• [Description of the task]
Each entry below should be printed exactly, with every image left out.

(Items from a dataset)
Start of Block
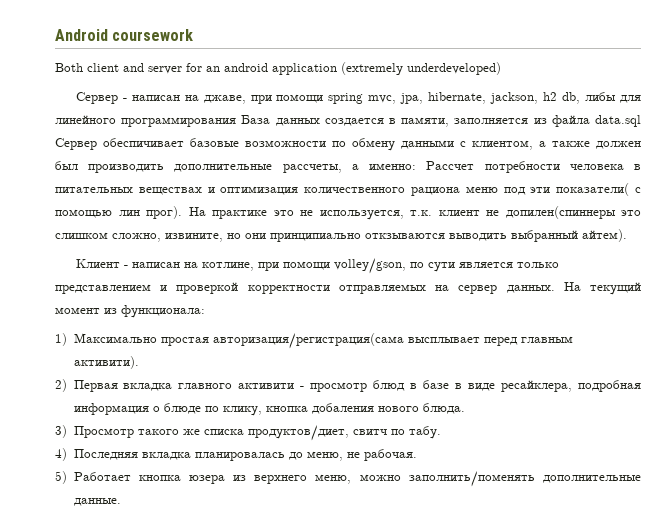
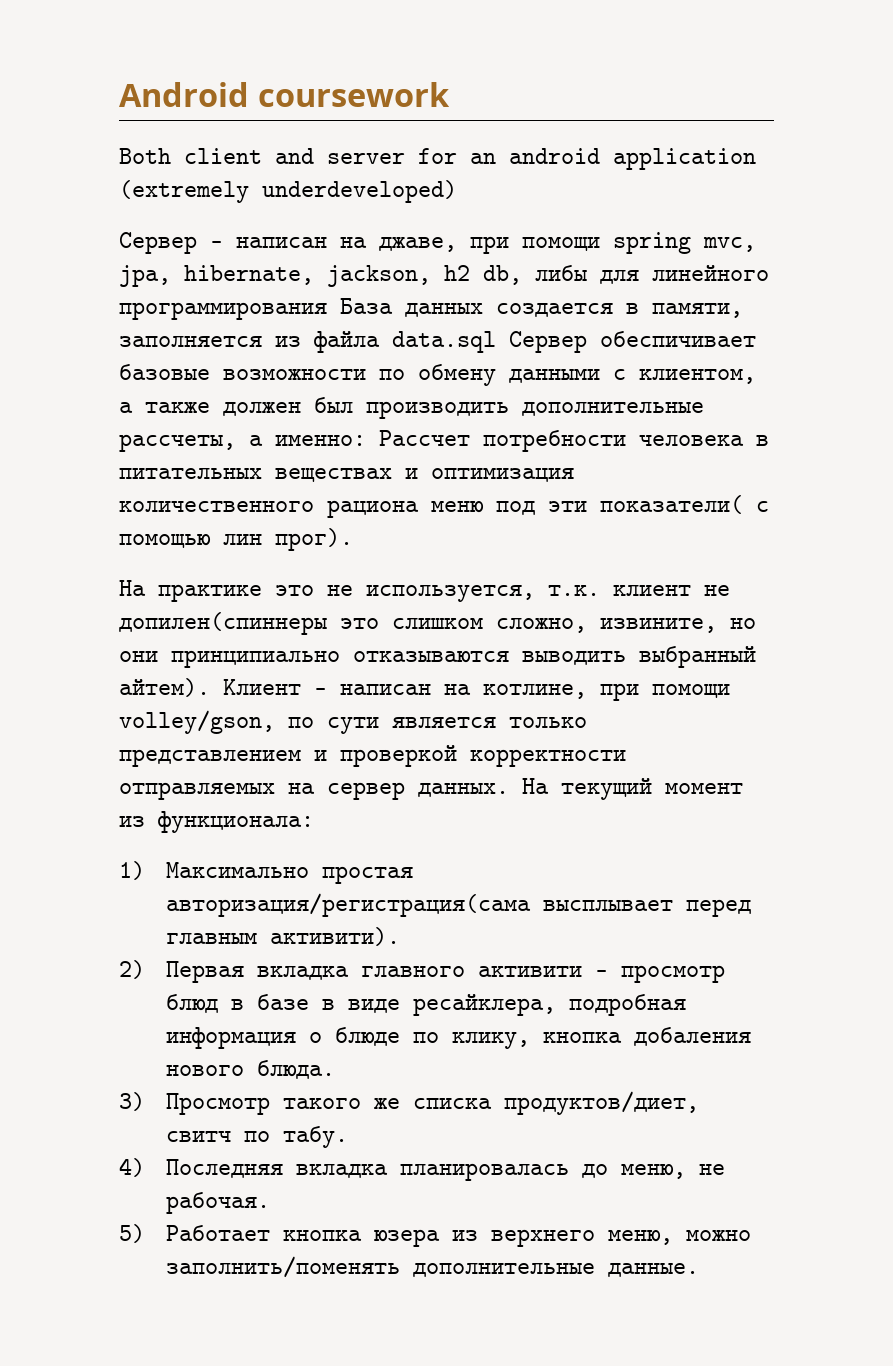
(182, 212) none -> (353, 539) //
[365,233,445,239] откзываются -> [353,650,509,663] отказываются
(627, 235) // -> (210, 687) none

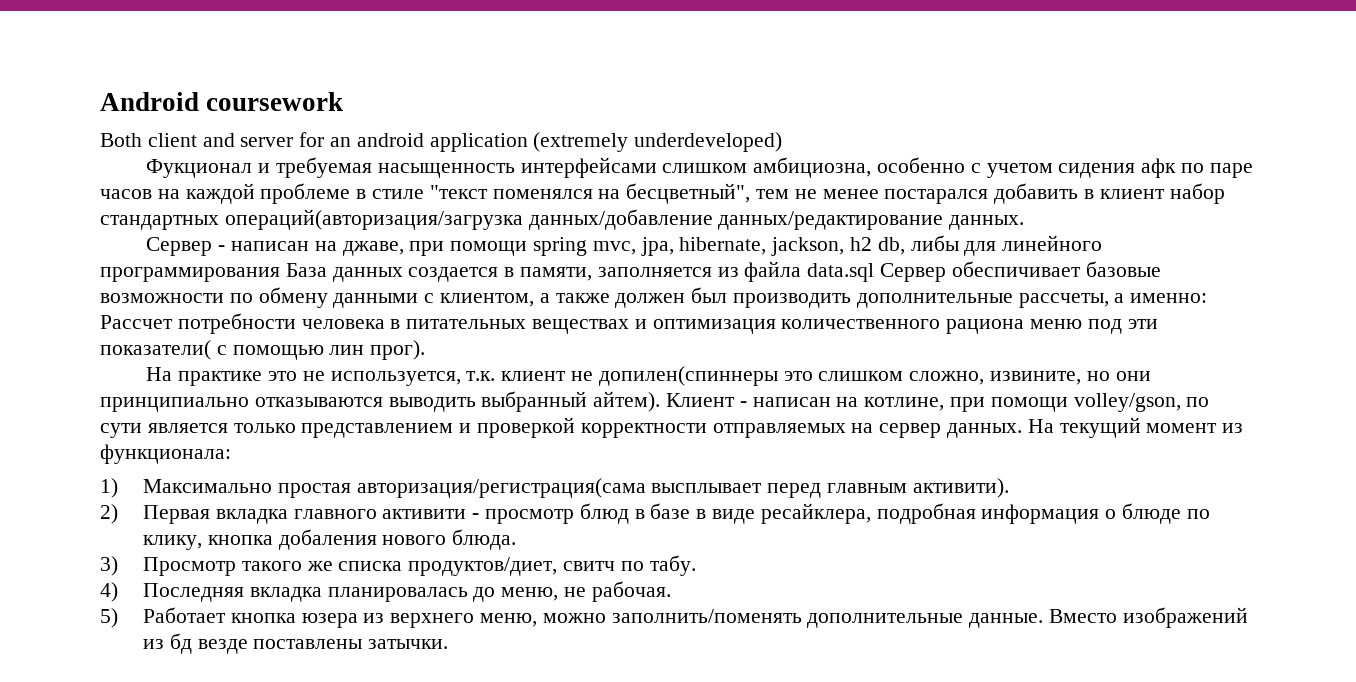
(457, 191) none -> [146,157,1253,178] [100,183,1225,204] [100,209,1025,230] // Фукционал и требуемая насыщенность интерфейсами слишком амбициозна, особенно с учетом сидения афк по паре часов на каждой проблеме в стиле "текст поменялся на бесцветный", тем не менее постарался добавить в клиент набор стандартных операций(авторизация/загрузка данных/добавление данных/редактирование данных.
(700, 1270) none -> [1049,607,1248,628] [142,633,449,654] Вместо изображений из бд везде поставлены затычки.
End of Block
• [Reply]
(182, 212) none -> (353, 539) //
[365,233,445,239] откзываются -> [353,650,509,663] отказываются
(627, 235) // -> (210, 687) none

(457, 191) none -> [146,157,1253,178] [100,183,1225,204] [100,209,1025,230] // Фукционал и требуемая насыщенность интерфейсами слишком амбициозна, особенно с учетом сидения афк по паре часов на каждой проблеме в стиле "текст поменялся на бесцветный", тем не менее постарался добавить в клиент набор стандартных операций(авторизация/загрузка данных/добавление данных/редактирование данных.
(700, 1270) none -> [1049,607,1248,628] [142,633,449,654] Вместо изображений из бд везде поставлены затычки.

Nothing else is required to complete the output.